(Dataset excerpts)
Segment Open

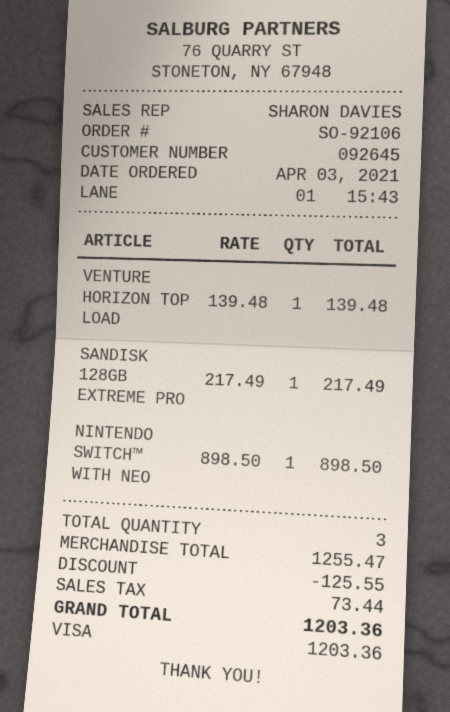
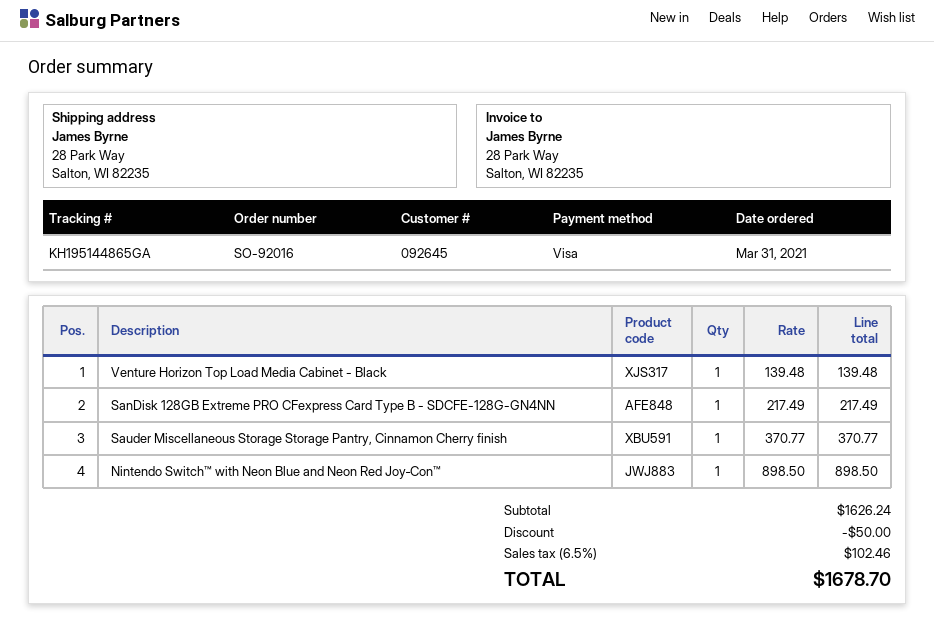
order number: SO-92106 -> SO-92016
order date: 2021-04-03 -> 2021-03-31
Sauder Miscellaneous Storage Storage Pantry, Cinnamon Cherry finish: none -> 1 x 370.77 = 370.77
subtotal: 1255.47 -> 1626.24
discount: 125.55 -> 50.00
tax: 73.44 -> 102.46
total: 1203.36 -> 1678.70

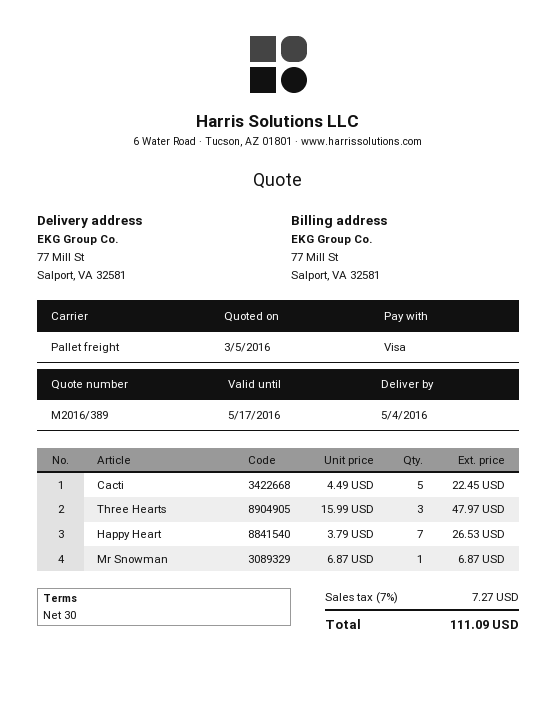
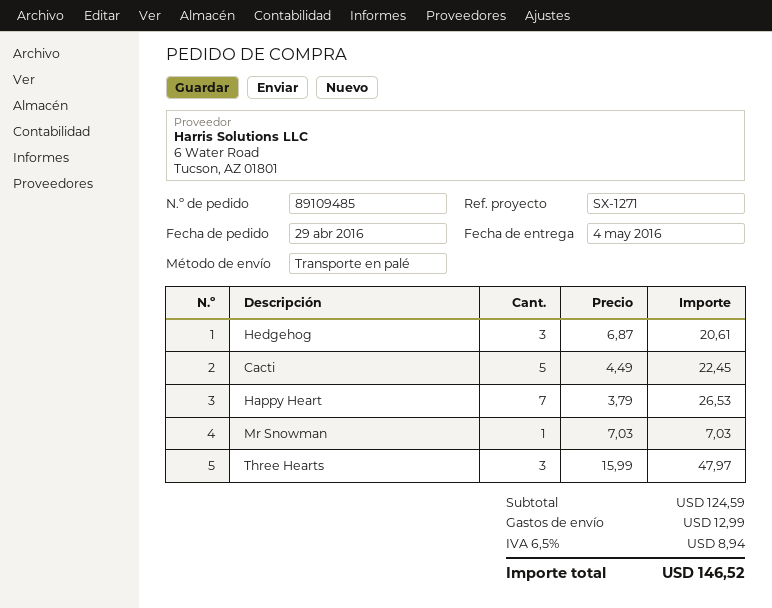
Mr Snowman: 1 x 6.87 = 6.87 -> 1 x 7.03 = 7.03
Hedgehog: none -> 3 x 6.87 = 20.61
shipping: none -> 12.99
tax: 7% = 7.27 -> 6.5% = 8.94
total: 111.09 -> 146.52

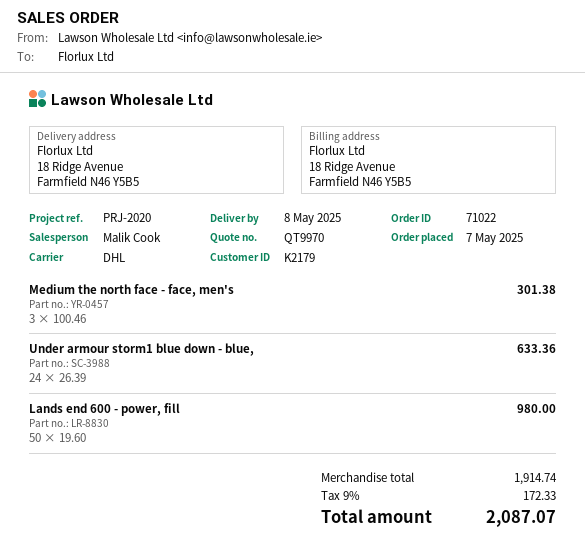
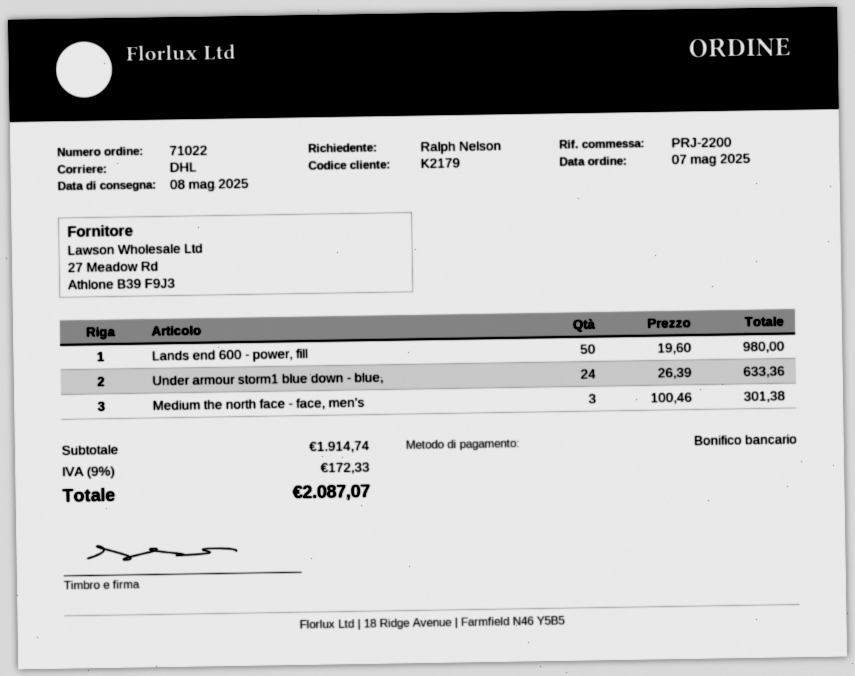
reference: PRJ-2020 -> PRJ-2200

Segment Closed
Segment Open

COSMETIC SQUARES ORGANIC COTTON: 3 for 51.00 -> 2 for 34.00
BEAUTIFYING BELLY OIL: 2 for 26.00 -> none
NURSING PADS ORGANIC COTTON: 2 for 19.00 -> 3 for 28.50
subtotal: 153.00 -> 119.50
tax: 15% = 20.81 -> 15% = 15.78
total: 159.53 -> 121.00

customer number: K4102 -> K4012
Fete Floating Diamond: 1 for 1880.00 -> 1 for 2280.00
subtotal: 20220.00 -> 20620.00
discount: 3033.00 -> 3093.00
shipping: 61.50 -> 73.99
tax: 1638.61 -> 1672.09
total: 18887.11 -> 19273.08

Segment Closed

- _Problem description_
Given the records above, return the lines starting at the one that holds "order number: SO-92106 -> SO-92016" and ending at the one that holds "reference: PRJ-2020 -> PRJ-2200", exactly, and nothing besides; leave every picture out.

- _Result_
order number: SO-92106 -> SO-92016
order date: 2021-04-03 -> 2021-03-31
Sauder Miscellaneous Storage Storage Pantry, Cinnamon Cherry finish: none -> 1 x 370.77 = 370.77
subtotal: 1255.47 -> 1626.24
discount: 125.55 -> 50.00
tax: 73.44 -> 102.46
total: 1203.36 -> 1678.70

Mr Snowman: 1 x 6.87 = 6.87 -> 1 x 7.03 = 7.03
Hedgehog: none -> 3 x 6.87 = 20.61
shipping: none -> 12.99
tax: 7% = 7.27 -> 6.5% = 8.94
total: 111.09 -> 146.52

reference: PRJ-2020 -> PRJ-2200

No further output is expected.